Смерть Богочеловека

Виктор Аксючиц
КРЕСТ И ГОЛГОФА БОГА И ЧЕЛОВЕКА.
Смерть Богочеловека
 
Смерть есть обрыв жизни в этом мире, разрушение целостности существа, распадение единства его природы. Смерть – это выход дыхания жизни – души из мирского тела.
 
На Кресте умер Богочеловек. Единство и целостность Его природы, объединяющие и Божественное и человеческое – нарушены смертью. Смерть Христа, прежде всего, разрушает Его ипостасное единство: Божественное покидает человеческое, а человеческое выпадает из Божественного.
 
«И вот, завеса в храме раздралась надвое, сверху донизу…» (Мф. 27, 51). Завеса в Иерусалимском Храме отделяла святая святых, сакральное – священное место присутствия Бога – от профанного – той части Храма, куда допускался человек. Разделяя, завеса была тем, что приобщено и Божественному, и человеческому, она воплощала собою в ветхозаветной форме самою реальность богочеловеческого соединения. И вот она раздралась надвое, сверху донизу, – единая богочеловеческая природа катастрофически распалась. В этом, прежде всего, и состоял смертный конец Богочеловека.
 
Но смерть Богочеловека не то же, что смерть Бога или же смерть человека. Это умирание Бога в человеке и умирание человека в Боге. Это разрыв соединения, на котором держится мироздание, потому со смертью Богочеловека умирает мир, и смерть Иисуса Христа вбирает и вмещает все смерти и самою мировую смерть.
 
Смерть человека в Боге
 
Человеческая природа Иисуса на Кресте достигла предела смертного конца. Человек умерщвлён как человек, смерть положила конец его жизненному пути, прервала совершаемую миссию и осуществление чаемого. Насильственный конец земной жизни Иисуса прервал многое недоконченное, иначе это была бы не смерть, а гармоничный переход к иной жизни. Смерть разрушила единство Его существа.
 
Смерть есть полное развоплощение, оставление духом плотских риз и разложение телесного облика. Островок одухотворенной плоти вновь отвоёвывается смертью и всё, созданное духом в мировой материи, повергается в прах. Человеческая душа Иисуса болезненно и скорбно расстаётся со своим телом. Истязали и распинали тело Иисуса, ибо Дух казнить и распять невозможно. Душу Иисуса мучили через Его тело.
 
Поклоняясь Распятию, мы поклоняемся Умершему, мёртвому телу Его. Но это благоговение не перед прахом земным, а перед тем, что запечатлено в нём – воспринятым плотью духовным путём и видимой в плоти земной судьбой Сына Человеческого. Тело Его омывали и лобзали ученики. Телесный облик Иисуса и Его поступки были земным свидетельством Горнего мира. На теле запечатлён кровавый крестный путь человека в Боге. И вот смерть отнимает у Иисуса отвоёванное у небытия и истерзанное жизнью тело Его. В этом высшее торжество смерти! Если отнято у Него, то кто способен удержать и сохранить свою плоть как место собственного бытия в мире?!
 
В смерти человек, полностью воссоединившийся с Богом, оказался разлученным с Богом, ибо смерть – это сила разлучения.
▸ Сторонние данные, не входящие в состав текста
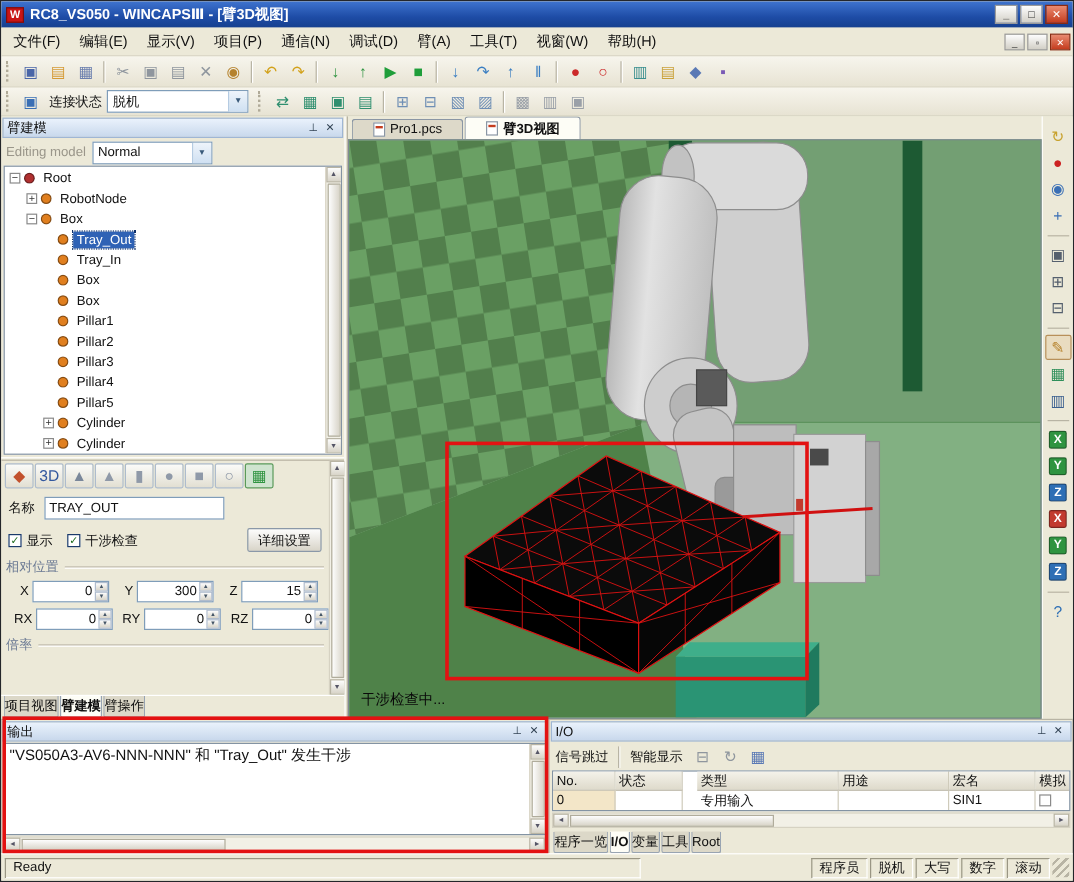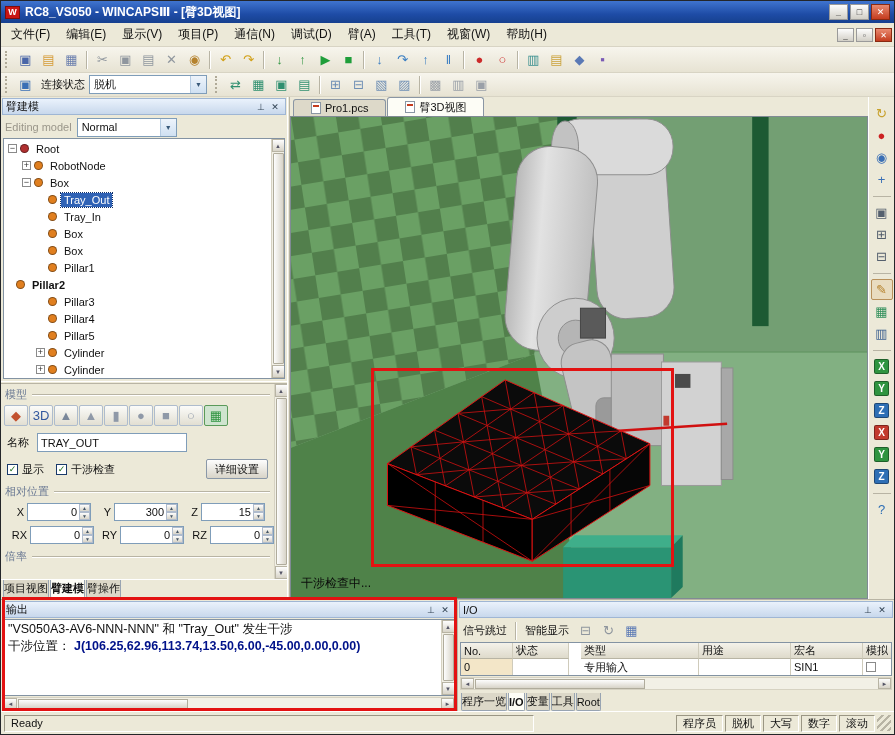--- a/index.html
+++ b/index.html
@@ -72,21 +72,21 @@
 .spin span{flex:1;font-size:5px;line-height:1;display:flex;align-items:center;justify-content:center;background:linear-gradient(#fdfdfd,#d8d4c8);border:1px solid #b0bccd;color:#456;}
 #left-tabs{flex:0 0 20px;display:flex;padding:0 2px;background:#ece9d8;border-top:1px solid #fff;align-items:flex-start;}
 .btab{padding:2px 0;font-size:11px;border:1px solid #98a4b2;border-top:none;background:#dcd8c8;border-radius:0 0 2px 2px;margin-right:1px;display:flex;align-items:center;height:18px;}
 .btab.active{background:#fdfdf6;font-weight:bold;}
 .vsplit{flex:0 0 3px;background:#ece9d8;border-left:1px solid #fff;border-right:1px solid #b8b4a4;}
 
 #main-view{flex:1;display:flex;min-width:0;background:#ece9d8;}
 #main-col{flex:1;display:flex;flex-direction:column;min-width:0;}
 #view-tabs{flex:0 0 19px;display:flex;align-items:flex-end;padding-left:3px;gap:1px;background:#ece9d8;}
 .vtab{display:flex;align-items:center;gap:4px;height:17px;padding:0 17px;font-size:11px;background:#ddd9c9;border:1px solid #8a96a4;border-bottom:none;border-radius:3px 3px 0 0;}
-.vtab.active{background:#fdfdf6;height:19px;}
+.vtab.active{background:#fdfdf6;height:19px;font-weight:bold;}
 .page-ico{width:10px;height:12px;background:#fff;border:1px solid #8a96a4;position:relative;}
 .page-ico::after{content:"";position:absolute;left:1px;top:2px;width:6px;height:2px;background:#c43c1e;}
 #scene-wrap{flex:1;position:relative;border:1px solid #808a94;background:#6f9e6f;min-height:0;overflow:hidden;}
 #scene{position:absolute;top:0;left:0;width:100%;height:100%;}
 .scene-status{position:absolute;left:10px;bottom:6px;font-size:12px;color:#0a0a0a;}
 #view-toolbar{flex:0 0 26px;display:flex;flex-direction:column;align-items:center;padding-top:6px;gap:1px;background:#ece9d8;border-left:1px solid #fff;}
 #view-toolbar .tbtn{width:22px;height:21px;min-width:22px;}
 .annotation{position:absolute;border:3px solid #e31212;pointer-events:none;z-index:40;}
 
 #bottom-row{flex:0 0 112px;display:flex;border-top:1px solid #b8b4a4;min-height:0;}
@@ -327,21 +327,21 @@
             <div class="tree-row" style="padding-left: 32px;">
               <span class="expander hidden"></span>
               <span class="node-icon" style="background: rgb(224, 127, 31);"></span>
               <span class="tree-label">Box</span>
             </div>
             <div class="tree-row" style="padding-left: 32px;">
               <span class="expander hidden"></span>
               <span class="node-icon" style="background: rgb(224, 127, 31);"></span>
               <span class="tree-label">Pillar1</span>
             </div>
-            <div class="tree-row" style=" font-weight: bold;">
+            <div class="tree-row" style="padding-left: 32px;">
               <span class="expander hidden"></span>
               <span class="node-icon" style="background: rgb(224, 127, 31);"></span>
               <span class="tree-label">Pillar2</span>
             </div>
             <div class="tree-row" style="padding-left: 32px;">
               <span class="expander hidden"></span>
               <span class="node-icon" style="background: rgb(224, 127, 31);"></span>
               <span class="tree-label">Pillar3</span>
             </div>
             <div class="tree-row" style="padding-left: 32px;">
@@ -367,24 +367,20 @@
           </div>
         <div class="vscroll">
           <span class="scrollbtn">▲</span>
           <span class="vthumb"></span>
           <span class="scrollbtn">▼</span>
         </div>
       </div>
       <div class="hsplit"></div>
 
       <div id="props">
-        <div class="section-row">
-          <span class="section-title">模型</span>
-          <span class="section-line"></span>
-        </div>
         <div id="model-toolbar">
             <span class="tbtn">
               <i class="glyph" style="color: rgb(194, 81, 46);">◆</i>
             </span>
             <span class="tbtn">
               <i class="glyph" style="color: rgb(51, 88, 158);">3D</i>
             </span>
             <span class="tbtn">
               <i class="glyph" style="color: rgb(122, 135, 154);">▲</i>
             </span>
@@ -694,23 +690,20 @@
 
     <div id="output-panel">
       <div class="panel-header">
         <span class="ph-title">输出</span>
         <span class="phbtn">⊥</span>
         <span class="phbtn">✕</span>
       </div>
       <div id="output-body">
         <div class="out-lines">
           <div class="out-text">"VS050A3-AV6-NNN-NNN" 和 "Tray_Out" 发生干涉</div>
-          <div class="out-text">
-            <span>干涉位置：  </span><span class="out-coords">J(106.25,62.96,113.74,13.50,6.00,-45.00,0.00,0.00)</span>
-          </div>
         </div>
         <div class="vscroll">
           <span class="scrollbtn">▲</span>
           <span class="vthumb"></span>
           <span class="scrollbtn">▼</span>
         </div>
       </div>
       <div class="hscroll">
         <span class="scrollbtn h">◄</span>
         <span class="hthumb"></span>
Высшее богоприимство человека Богом разрывается смертью и превращается в полную богооставленность: «…Боже Мой, Боже Мой! для чего Ты Меня оставил?» (Мф. 27, 46). Смерть – это разлука. Всё возлюбленное Иисусом Человеком, всё близкое и родное Ему отнимается смертью: Он без них и они без Него – сиротство всех. Смерть Человека в Иисусе Христе означает прохождение через вселенское одиночество.
 
Человеческая природа Иисуса Христа вбирает в себя всё человеческое и всё человечество. И потому «страдания Христовы содержат в себе всю полноту человеческих страданий – не количественно, конечно, как некую сумму их, но качественно, как муку всех мук. Это значит, что умирание и смерть всякого человека, как и страдание от всякой болезни, включены в страдание и смерть Христа. А это делает понятным, что каждый человек умирает со Христом и Христос соумирает с каждым, его болезнью, его страданием» (прот. Сергий Булгаков).
 
В Иисусе Христе умер человек, естество которого наиболее возвысилось в небесном достоинстве. В том, что повергнутым оказался Тот, Кто воплощает высшие достижения человека, олицетворяет сущность человека, есть торжество смерти. Смерть восторжествовала в самом сердце жизни. Что может быть трагичнее кончины Того, Кто возвысился до соединения с самой жизнью?! Что может быть безысходнее, чем смерть Того, Кто олицетворяет упование всех людей, всей твари: «Вся тварь изменяшеся страхом, зрящи Тя на Кресте висима, Христе» («Последование страстей Господних»)?! Со смертью человека во Христе жало смерти поразило основания жизни.